* _DIRECTIONS_
Search term "зрения": please copy every line of the records below that contains it.
○ ○ ○
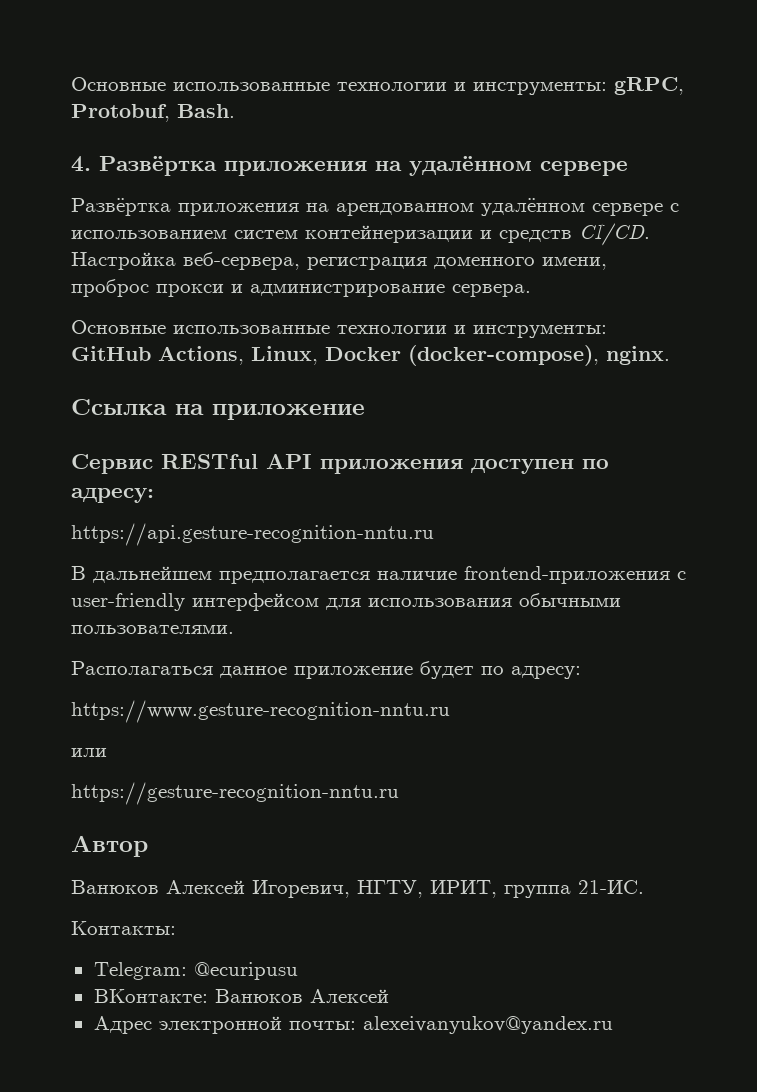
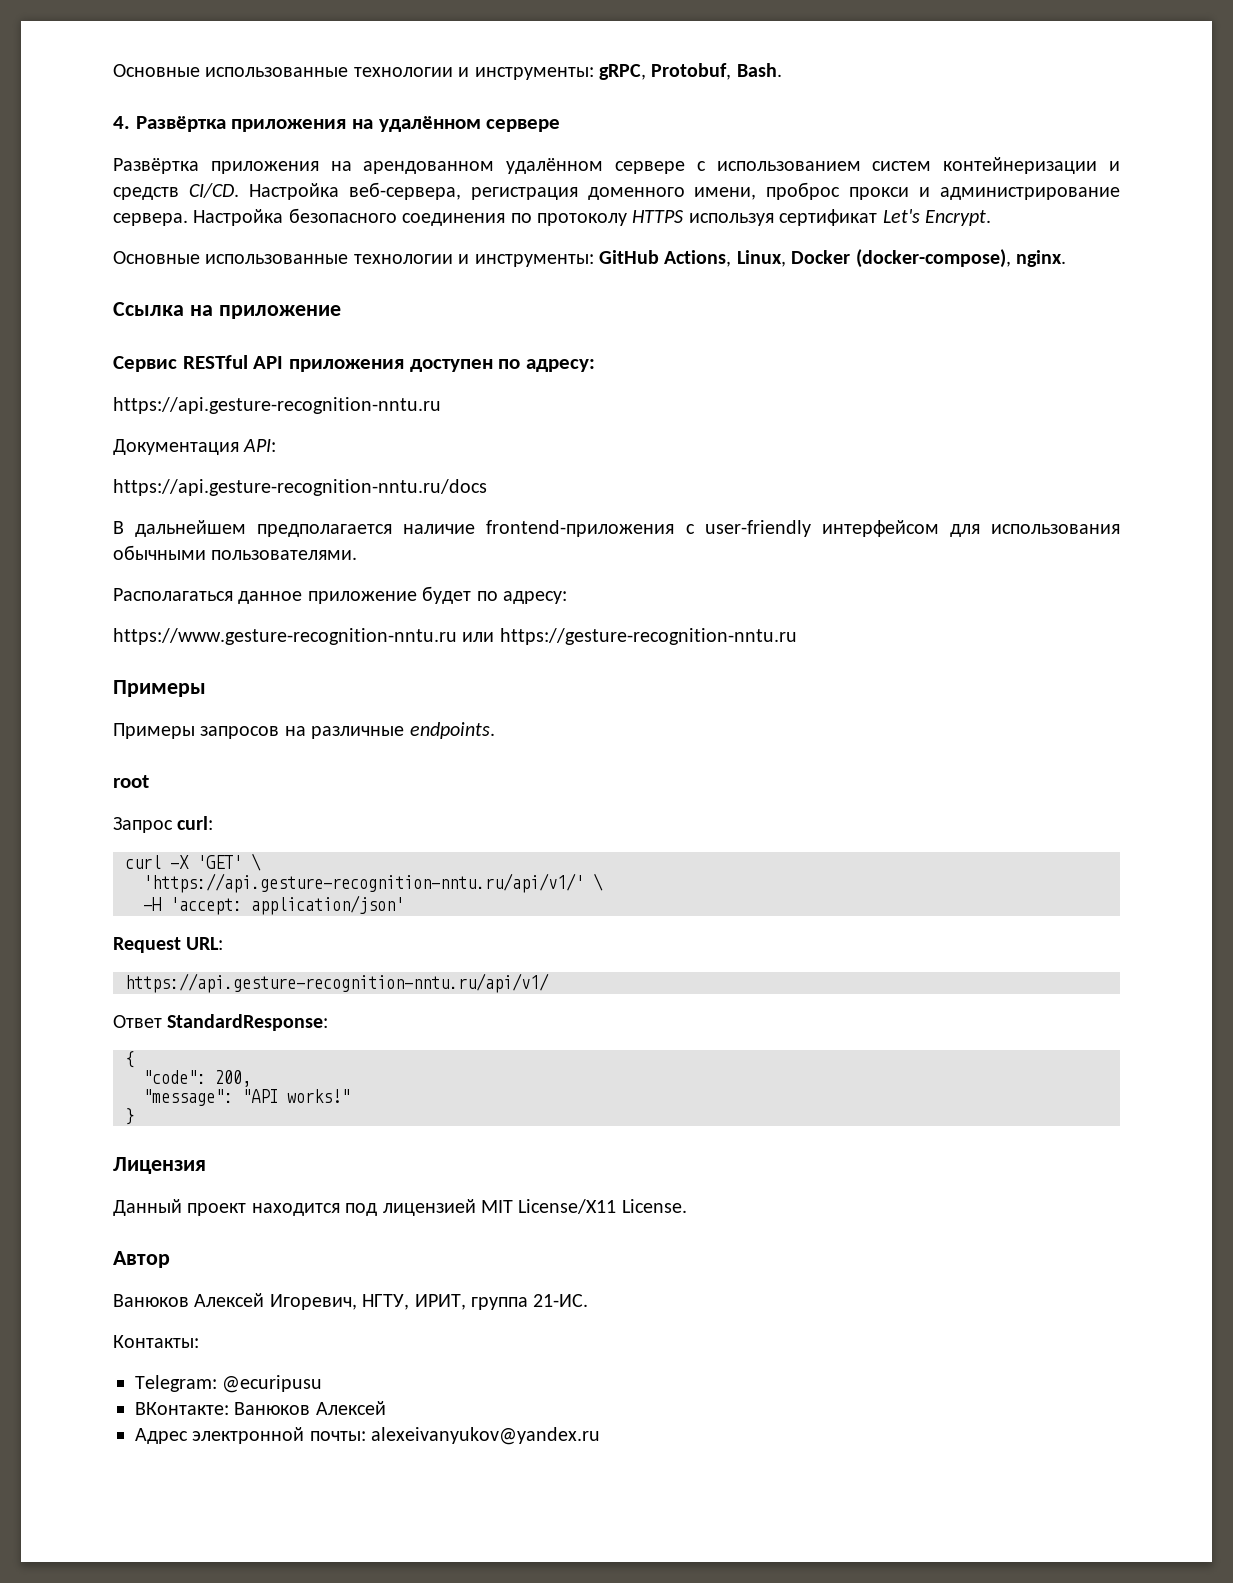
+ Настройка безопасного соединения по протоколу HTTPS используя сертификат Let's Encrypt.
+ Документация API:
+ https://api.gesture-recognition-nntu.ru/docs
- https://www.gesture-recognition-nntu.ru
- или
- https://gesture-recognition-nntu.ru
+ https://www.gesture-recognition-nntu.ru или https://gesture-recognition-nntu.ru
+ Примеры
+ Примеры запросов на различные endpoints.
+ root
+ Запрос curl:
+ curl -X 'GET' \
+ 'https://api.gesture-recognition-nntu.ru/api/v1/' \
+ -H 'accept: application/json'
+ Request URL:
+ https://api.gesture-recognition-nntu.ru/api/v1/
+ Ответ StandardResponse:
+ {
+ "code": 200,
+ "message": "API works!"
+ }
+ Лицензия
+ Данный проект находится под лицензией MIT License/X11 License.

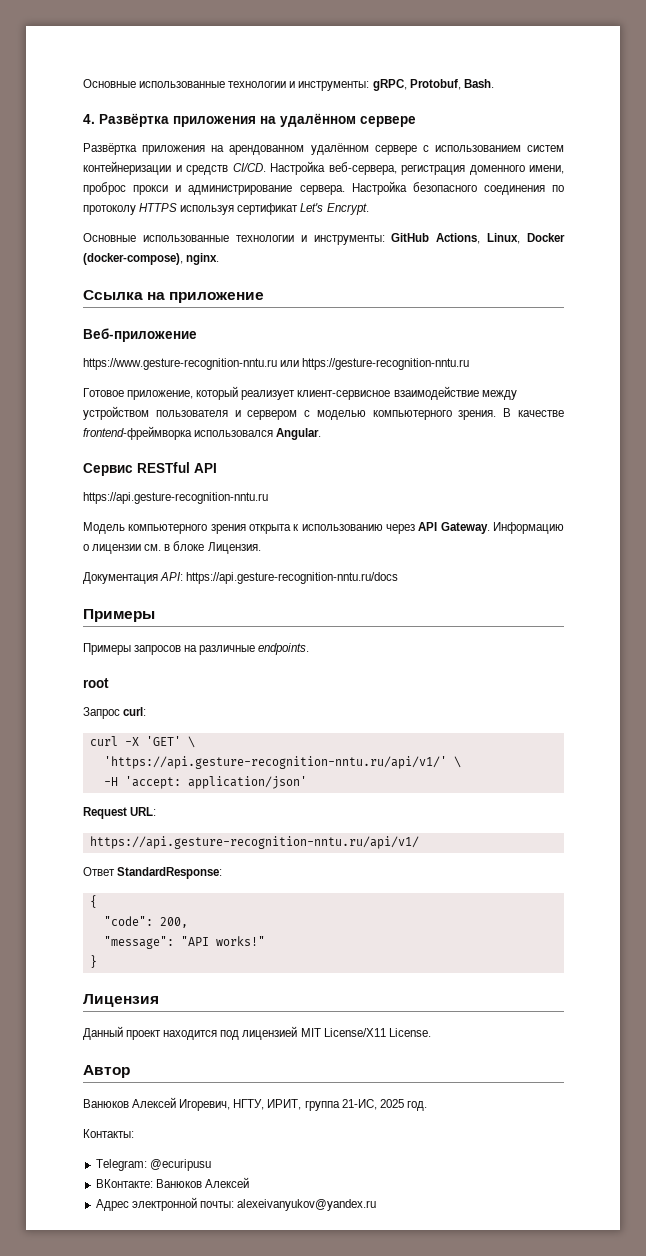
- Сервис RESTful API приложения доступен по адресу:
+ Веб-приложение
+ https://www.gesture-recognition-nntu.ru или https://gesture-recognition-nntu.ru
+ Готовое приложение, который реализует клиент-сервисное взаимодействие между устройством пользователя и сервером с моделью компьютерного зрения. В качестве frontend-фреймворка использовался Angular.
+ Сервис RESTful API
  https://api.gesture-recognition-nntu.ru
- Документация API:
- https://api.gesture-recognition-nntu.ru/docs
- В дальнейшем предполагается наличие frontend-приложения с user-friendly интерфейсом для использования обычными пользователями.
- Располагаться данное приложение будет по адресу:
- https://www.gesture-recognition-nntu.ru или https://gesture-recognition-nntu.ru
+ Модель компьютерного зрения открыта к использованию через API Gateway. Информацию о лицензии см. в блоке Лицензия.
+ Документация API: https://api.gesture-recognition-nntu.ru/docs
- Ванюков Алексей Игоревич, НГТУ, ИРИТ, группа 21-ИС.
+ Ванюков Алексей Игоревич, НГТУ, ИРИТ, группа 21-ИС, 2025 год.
○ ○ ○
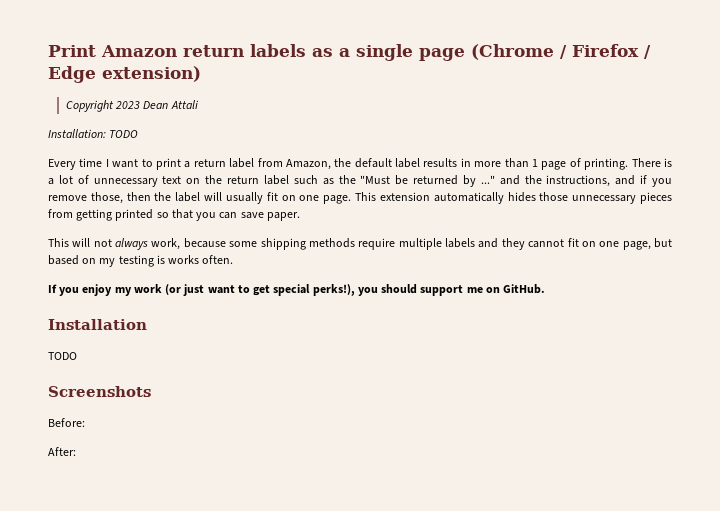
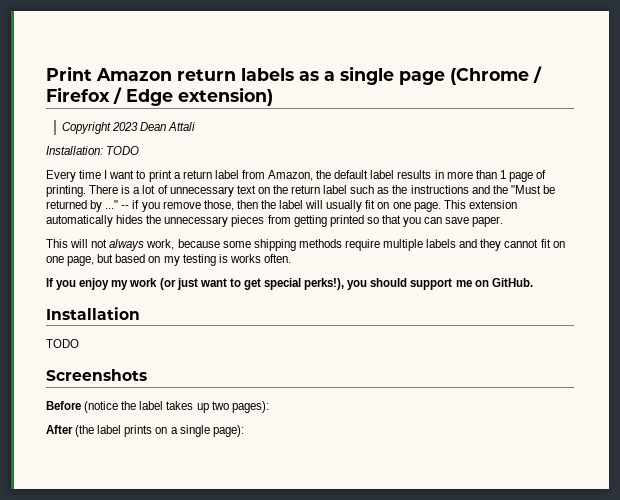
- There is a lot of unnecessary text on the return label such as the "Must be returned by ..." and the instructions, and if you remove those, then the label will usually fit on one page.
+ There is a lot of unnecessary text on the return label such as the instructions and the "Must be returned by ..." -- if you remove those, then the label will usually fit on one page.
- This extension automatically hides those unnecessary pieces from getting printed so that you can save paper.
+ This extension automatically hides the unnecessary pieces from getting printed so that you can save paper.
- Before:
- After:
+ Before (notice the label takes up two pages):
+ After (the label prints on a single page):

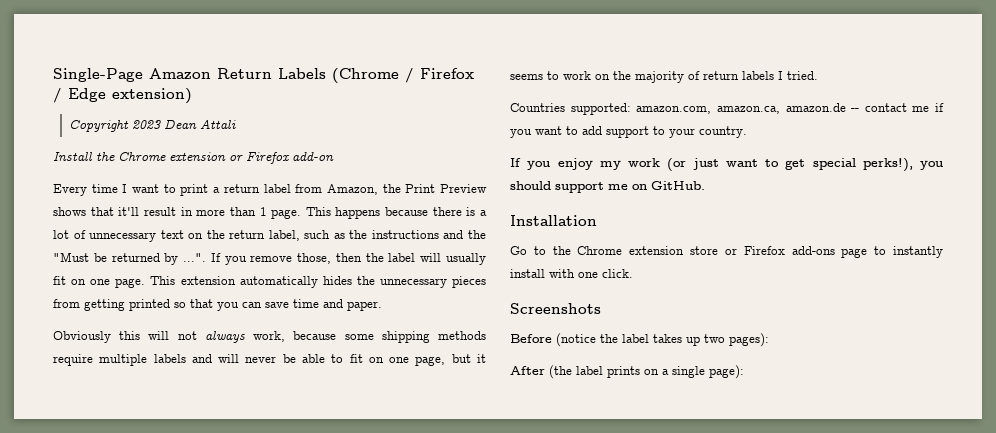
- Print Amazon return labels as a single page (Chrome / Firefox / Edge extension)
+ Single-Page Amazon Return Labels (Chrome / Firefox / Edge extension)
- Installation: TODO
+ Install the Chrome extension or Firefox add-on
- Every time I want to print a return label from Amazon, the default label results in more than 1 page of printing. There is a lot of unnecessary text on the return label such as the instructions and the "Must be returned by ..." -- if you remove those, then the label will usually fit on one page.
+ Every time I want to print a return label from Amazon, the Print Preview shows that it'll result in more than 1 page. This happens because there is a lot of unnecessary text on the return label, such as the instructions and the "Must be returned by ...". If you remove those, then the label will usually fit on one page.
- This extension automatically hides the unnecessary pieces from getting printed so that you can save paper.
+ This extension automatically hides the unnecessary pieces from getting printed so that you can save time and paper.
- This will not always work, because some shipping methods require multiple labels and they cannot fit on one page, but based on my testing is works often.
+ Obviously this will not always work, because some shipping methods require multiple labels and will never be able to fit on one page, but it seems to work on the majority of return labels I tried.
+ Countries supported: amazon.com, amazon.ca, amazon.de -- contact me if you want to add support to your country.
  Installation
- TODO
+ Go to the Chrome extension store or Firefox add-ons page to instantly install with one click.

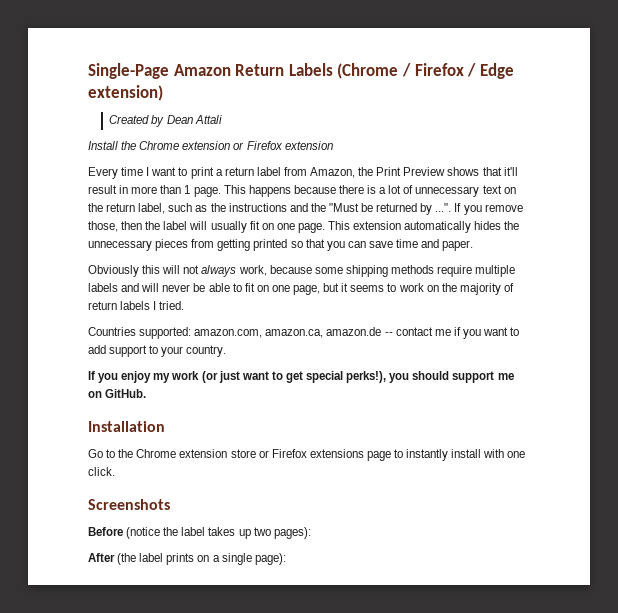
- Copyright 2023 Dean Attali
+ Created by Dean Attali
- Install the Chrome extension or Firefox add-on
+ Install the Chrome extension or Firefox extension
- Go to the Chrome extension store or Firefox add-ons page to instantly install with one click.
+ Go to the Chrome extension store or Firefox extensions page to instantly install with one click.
○ ○ ○
* _RESULT OF THE TASK_
+ Готовое приложение, который реализует клиент-сервисное взаимодействие между устройством пользователя и сервером с моделью компьютерного зрения. В качестве frontend-фреймворка использовался Angular.
+ Модель компьютерного зрения открыта к использованию через API Gateway. Информацию о лицензии см. в блоке Лицензия.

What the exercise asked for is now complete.